Tuesday, July 30, 2013

Eclipse Foundation Adds New Internet Of Things Projects To Help Push M2M Standards Forward




TechCrunch





Eclipse Foundation Adds New Internet Of Things Projects To Help Push M2M Standards Forward



eclipse

The Eclipse Foundation is probably best known for its work on the Eclipse IDE, but the project is also home to more than 250 open-source projects that are hosted on the group’s servers. One major goal of the foundation has always been to bring together industry players to work on standards and their implementation together, and one of the latest areas Eclipse has become involved in is the Internet of Things.


As Ian Skerrett, the foundation’s Vice President of Marketing and Ecosystem told me, most of today’s Internet of Things products are still built on top of proprietary solutions. As an open-source community, the Eclipse Foundation hopes to change this by working on open standards for machine-to-machine (M2M) protocols and tools for making an open Internet of Things a reality. The Internet, Skerrett noted, was built on top of these kinds of open standards, and for the Internet of Things to really take off, it also needs to run based on the same principles.


Currently, IBM, Sierra Wireless, Eurotech and Axeda have come together under the umbrella of the Eclipse Foundation to work on specs and implementations, but Skerrett told me he hopes that more companies will join them over time.

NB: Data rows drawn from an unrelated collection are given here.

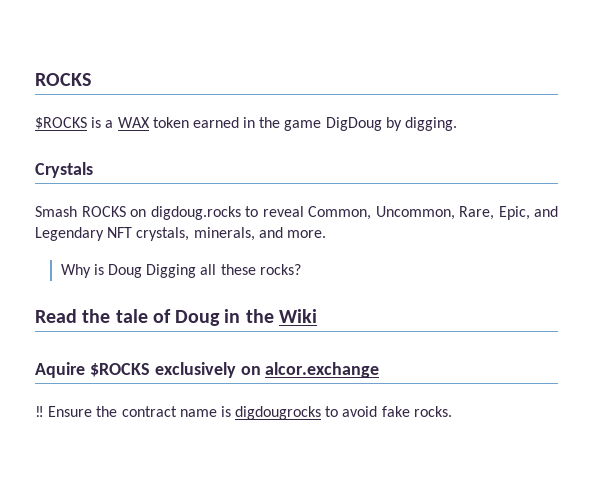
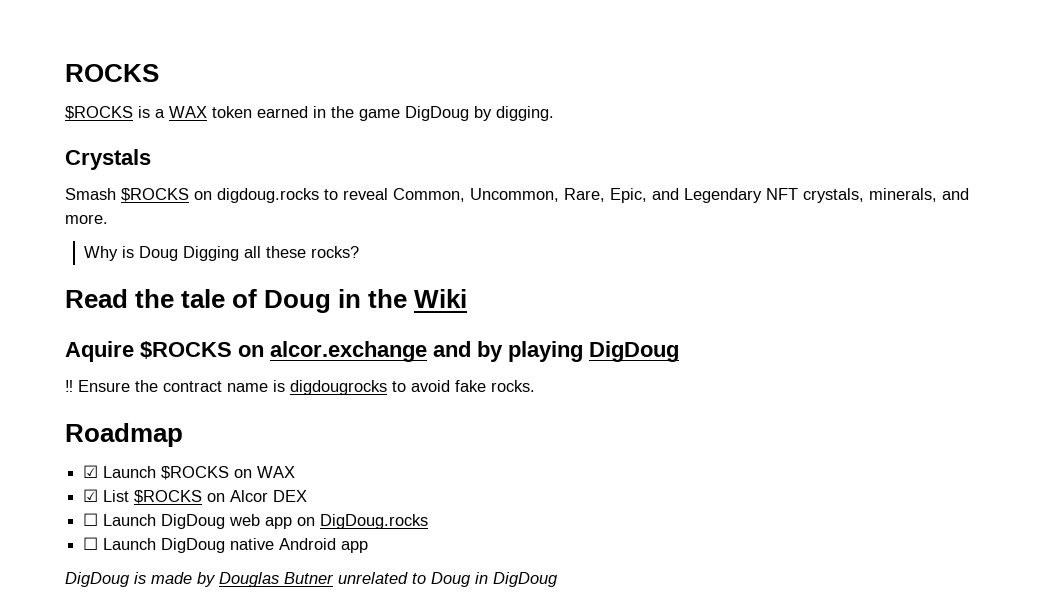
[81,206,126,217] ROCKS -> [121,188,189,202] $ROCKS
[154,362,236,378] exclusively -> (232, 350) none
(380, 370) none -> [433,341,679,362] and by playing DigDoug
(452, 411) none -> [65,423,183,447] [83,465,296,480] [83,489,308,504] [83,513,429,529] [83,537,369,553] [65,572,558,587] // Roadmap // ☑ Launch $ROCKS on WAX // ☑ List $ROCKS on Alcor DEX // ☐ Launch DigDoug web app on DigDoug.rocks // ☐ Launch DigDoug native Android app // DigDoug is made by Douglas Butner unrelated to Doug in DigDoug

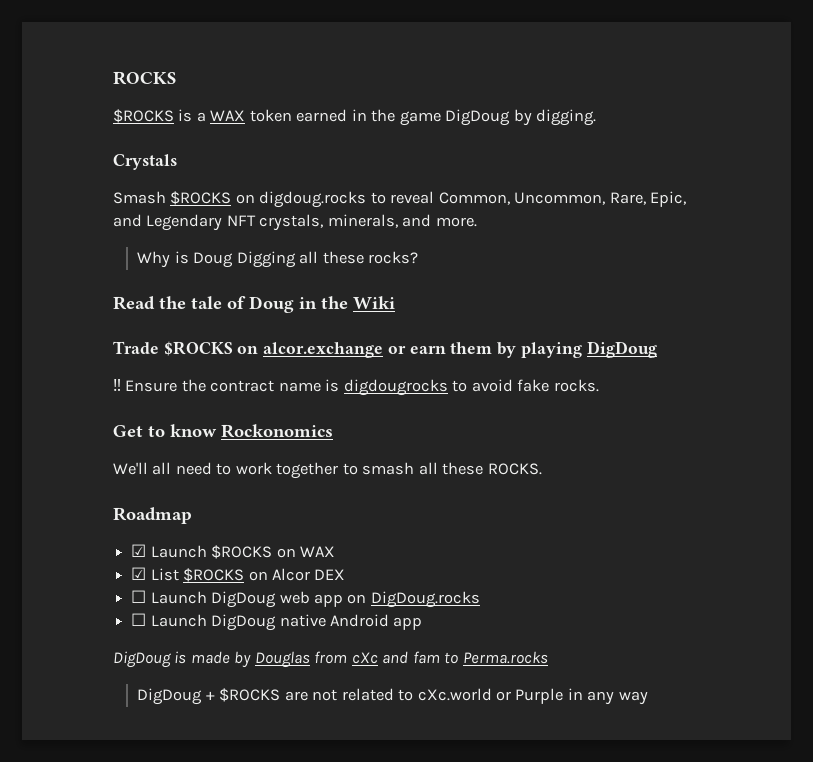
[65,341,134,362] Aquire -> [113,341,159,354] Trade
[433,341,471,357] and -> [387,342,493,354] or earn them
(535, 386) none -> [113,424,333,438] [113,462,542,479] // Get to know Rockonomics // We'll all need to work together to smash all these ROCKS.
[284,572,558,587] Butner unrelated to Doug in DigDoug -> [314,651,548,664] [137,688,648,705] from cXc and fam to Perma.rocks // DigDoug + $ROCKS are not related to cXc.world or Purple in any way

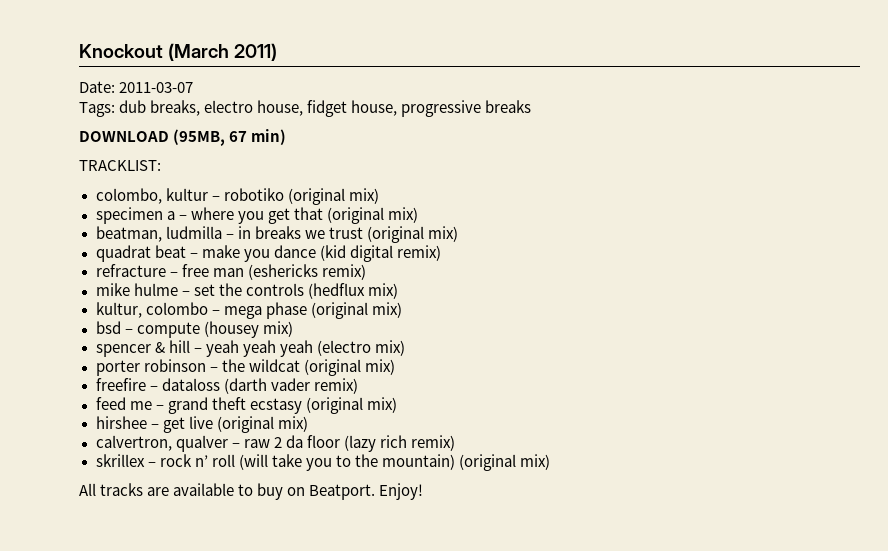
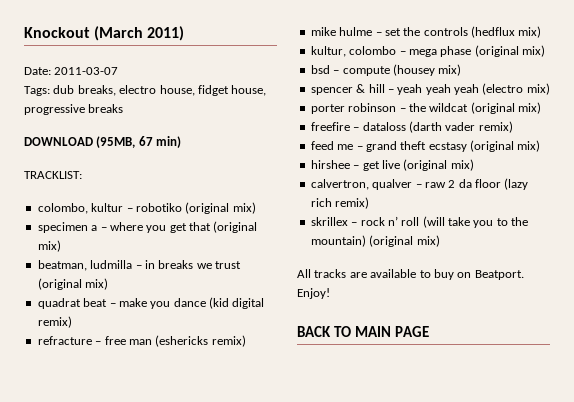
(424, 491) none -> [297,326,429,337] // BACK TO MAIN PAGE

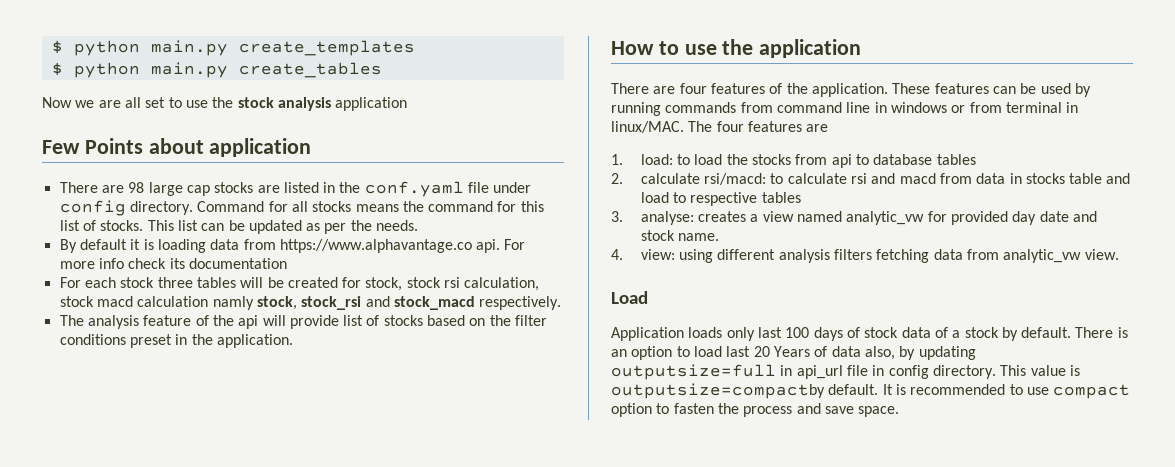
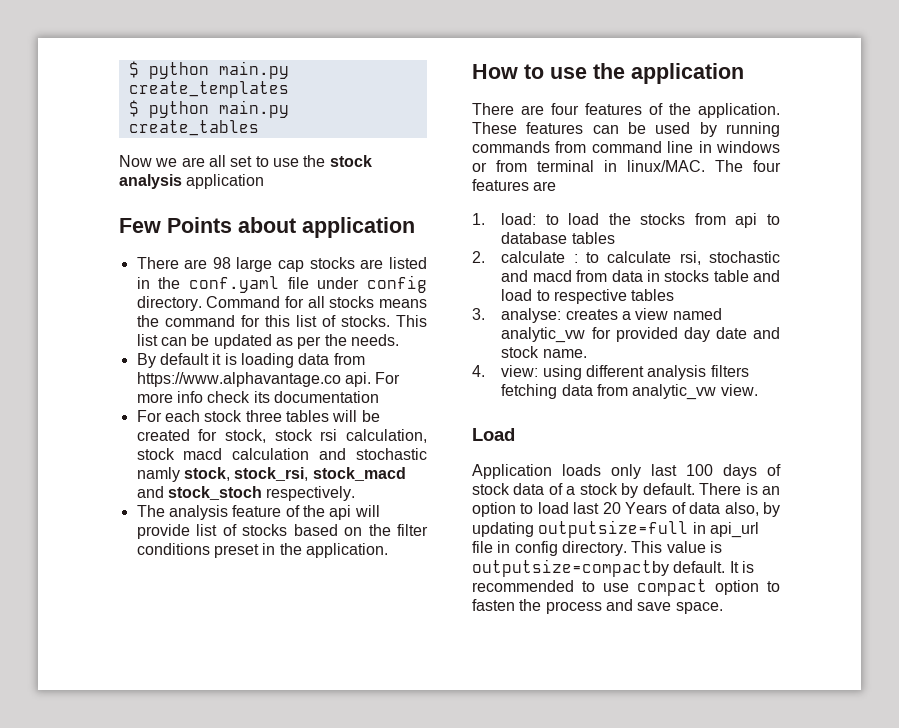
[212,296,475,310] namly stock, stock_rsi and stock_macd -> [319,448,427,460] [136,467,406,482] [136,486,262,500] and stochastic namly stock, stock_rsi, stock_macd and stock_stoch
[703,173,766,185] rsi/macd: -> [573,254,578,263] :
[850,173,867,184] rsi -> [679,251,780,265] rsi, stochastic

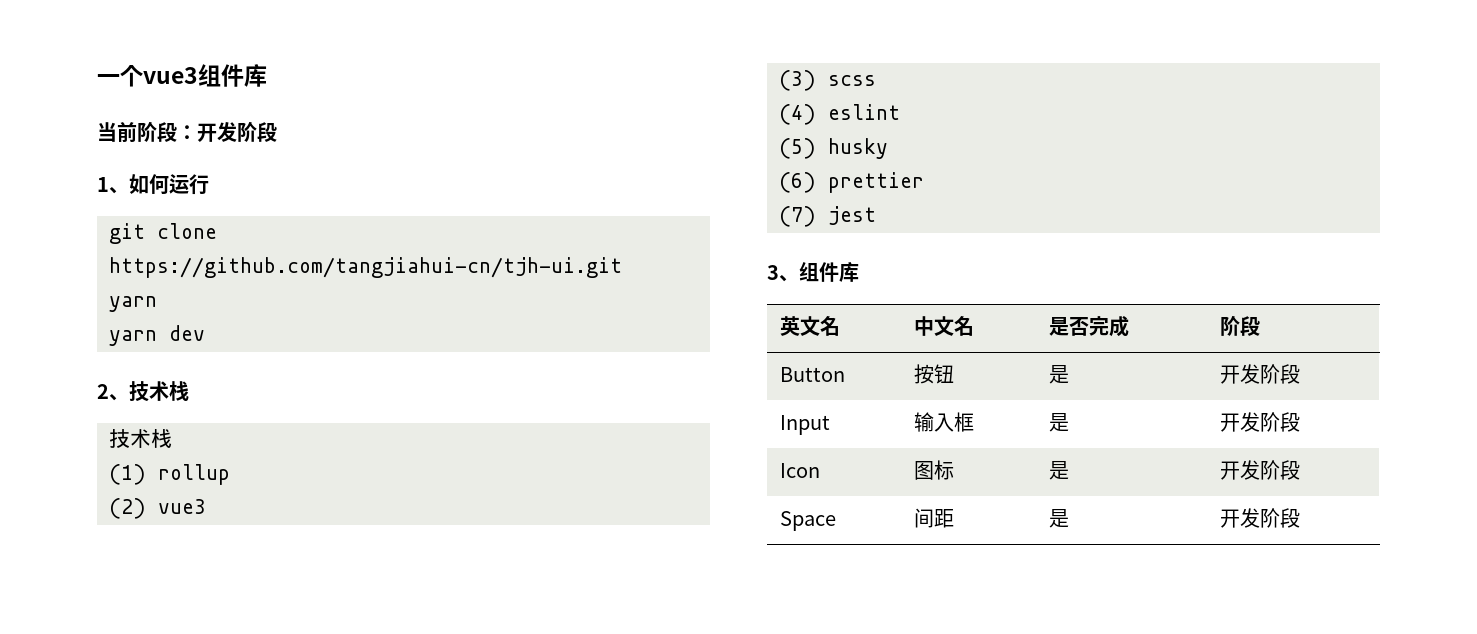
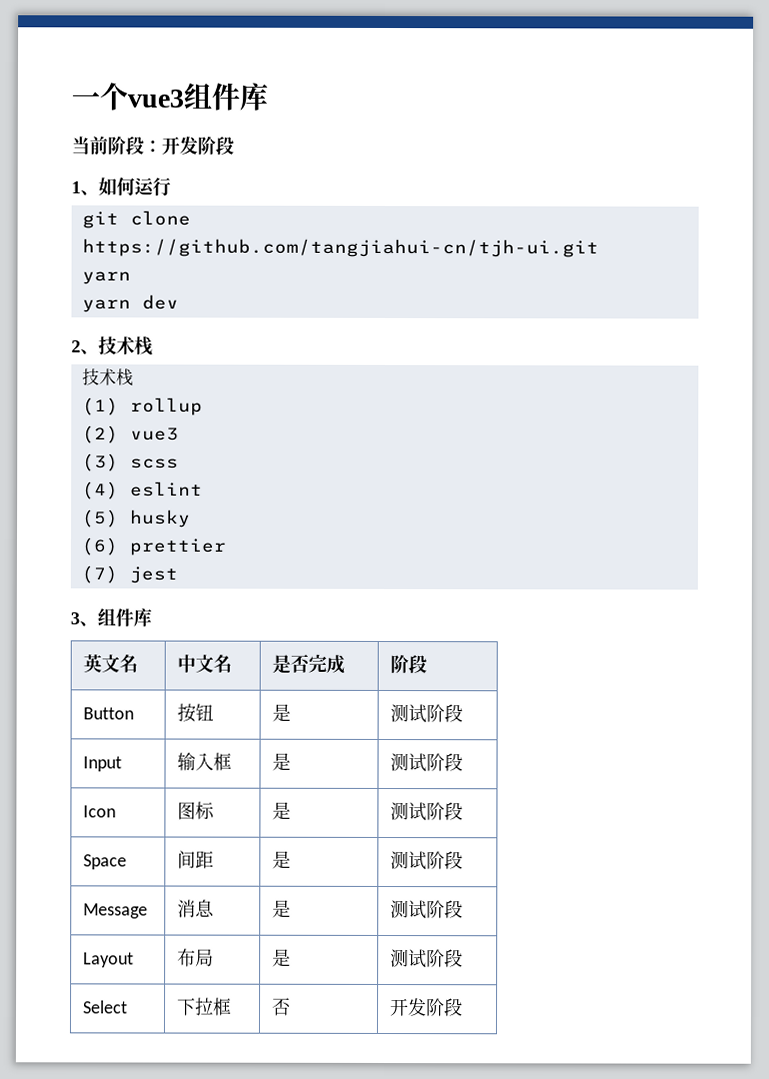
[1220,364,1261,384] 开发 -> [390,704,428,724] 测试
[1220,412,1261,432] 开发 -> [390,753,428,773] 测试
[1220,460,1261,480] 开发 -> [390,802,428,822] 测试
(1070, 518) none -> [390,851,464,871] [83,903,149,919] [177,899,216,918] [272,899,292,918] [390,900,464,920] [83,952,135,968] [177,948,215,967] [272,948,292,967] [390,949,464,969] [83,1000,129,1014] [177,997,233,1016] [272,997,292,1016] | 测试阶段 // Message | 消息 | 是 | 测试阶段 // Layout | 布局 | 是 | 测试阶段 // Select | 下拉框 | 否

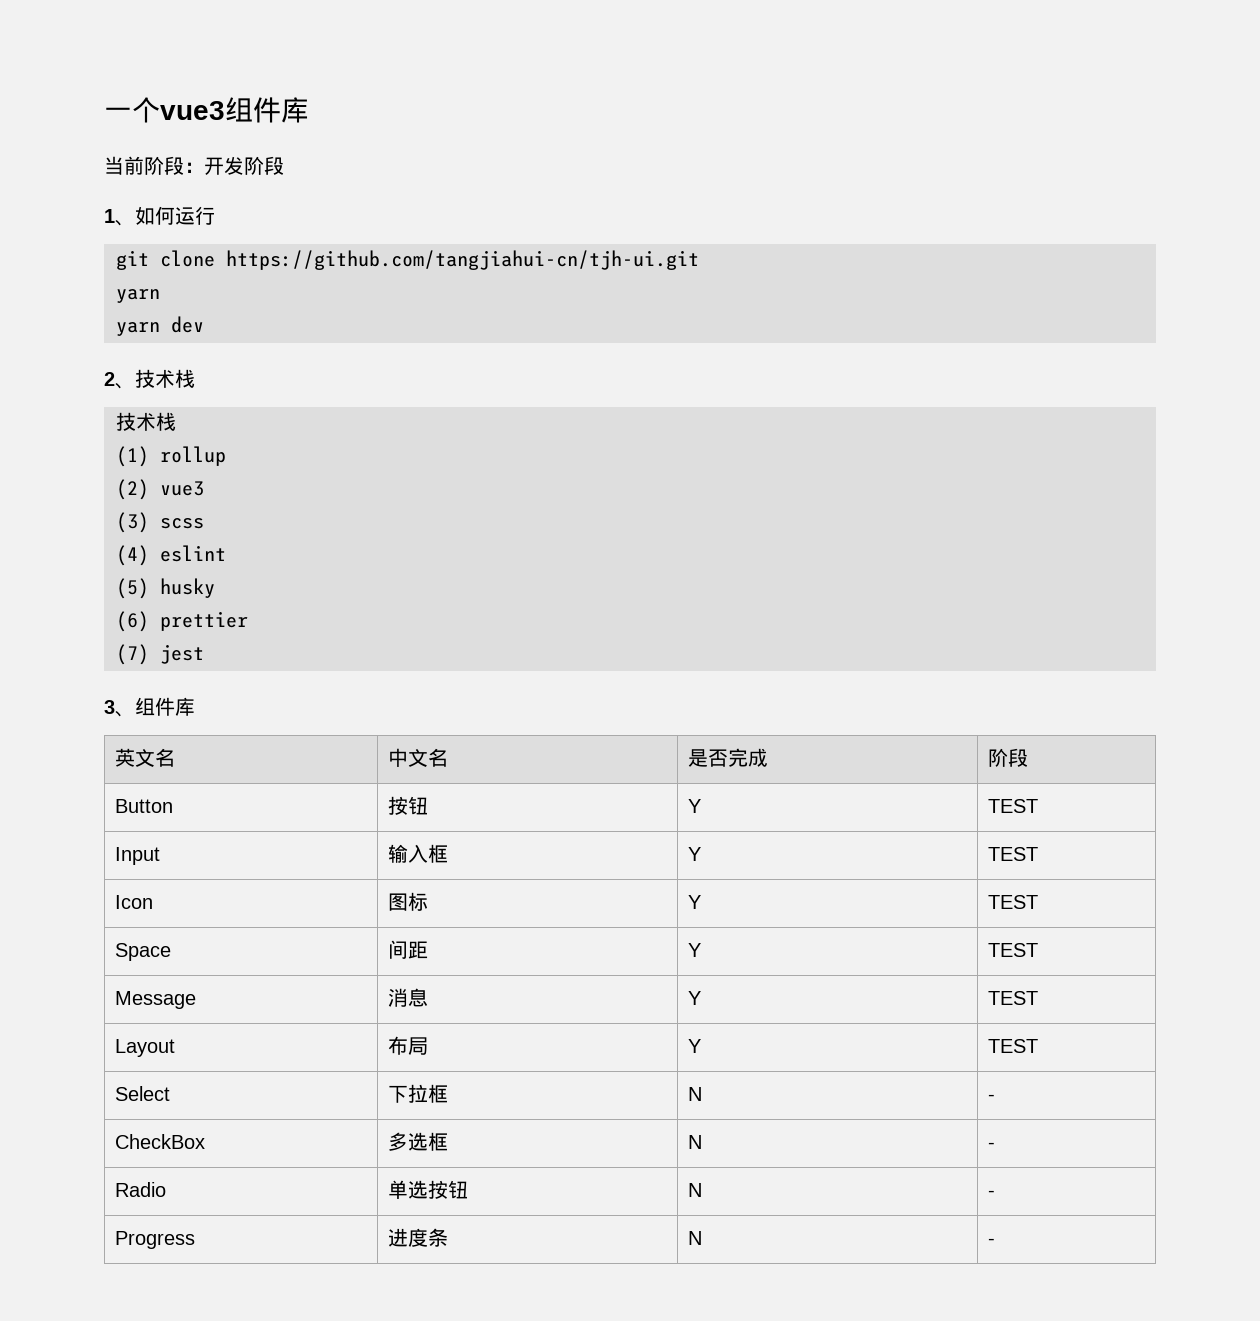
[272,703,292,722] [390,704,464,724] 是 | 测试阶段 -> [688,799,702,813] [988,799,1039,813] Y | TEST
[272,752,292,771] [390,753,464,773] 是 | 测试阶段 -> [688,847,702,861] [988,847,1039,861] Y | TEST
[272,801,292,820] [390,802,464,822] 是 | 测试阶段 -> [688,895,702,909] [988,895,1039,909] Y | TEST
[272,850,292,869] [390,851,464,871] 是 | 测试阶段 -> [688,943,702,957] [988,943,1039,957] Y | TEST
[272,899,292,918] [390,900,464,920] 是 | 测试阶段 -> [688,991,702,1005] [988,991,1039,1005] Y | TEST
[272,948,292,967] [390,949,464,969] 是 | 测试阶段 -> [688,1039,702,1053] [988,1039,1039,1053] Y | TEST
[272,997,292,1016] [390,998,464,1017] 否 | 开发阶段 -> [688,1087,703,1101] [988,1094,996,1101] [115,1134,206,1149] [388,1132,449,1151] [688,1135,703,1149] [988,1142,996,1149] [115,1182,167,1197] [388,1180,469,1199] [688,1183,703,1197] [988,1190,996,1197] [115,1231,196,1249] [388,1228,449,1247] [688,1231,703,1245] [988,1238,996,1245] N | - // CheckBox | 多选框 | N | - // Radio | 单选按钮 | N | - // Progress | 进度条 | N | -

Already, he stressed, there are a number of individuals and academic projects that are contributing to the M2M open-source projects hosted by the foundation.


To push this idea forward, the Eclipse Foundation is adding four new open-source projects to its stable today. The Ponte project, for example, aims to create a REST API that makes it easier for developers to read and write data from sensors and actuators via M2M protocols and to exchange data between protocols. Also new are Eclipse SCADA, an open source project for monitoring and controlling large-scale industrial projects on the scale of solar farms, and Concierge, an implementation of the OSGi core specs for small embedded devices. The fourth new project is Kura, a framework for M2M gateways. Most of these gateways today tend to be proprietary, but the idea behind Kura is to abstract these complexities away to make it easier for Java developers to build M2M applications.


The focus right now, Skerrett said, is to build a community around these projects, as well as the existing ones the foundation already hosted. Thanks to the maker movement, Arduino and the Raspberry Pi, open-source developers are taking a stronger interest in hardware-centric projects. And while we’re still in the early days of the Internet of Things, Skerrett hopes that this interest will also translate into more interest in the foundation’s work in this space.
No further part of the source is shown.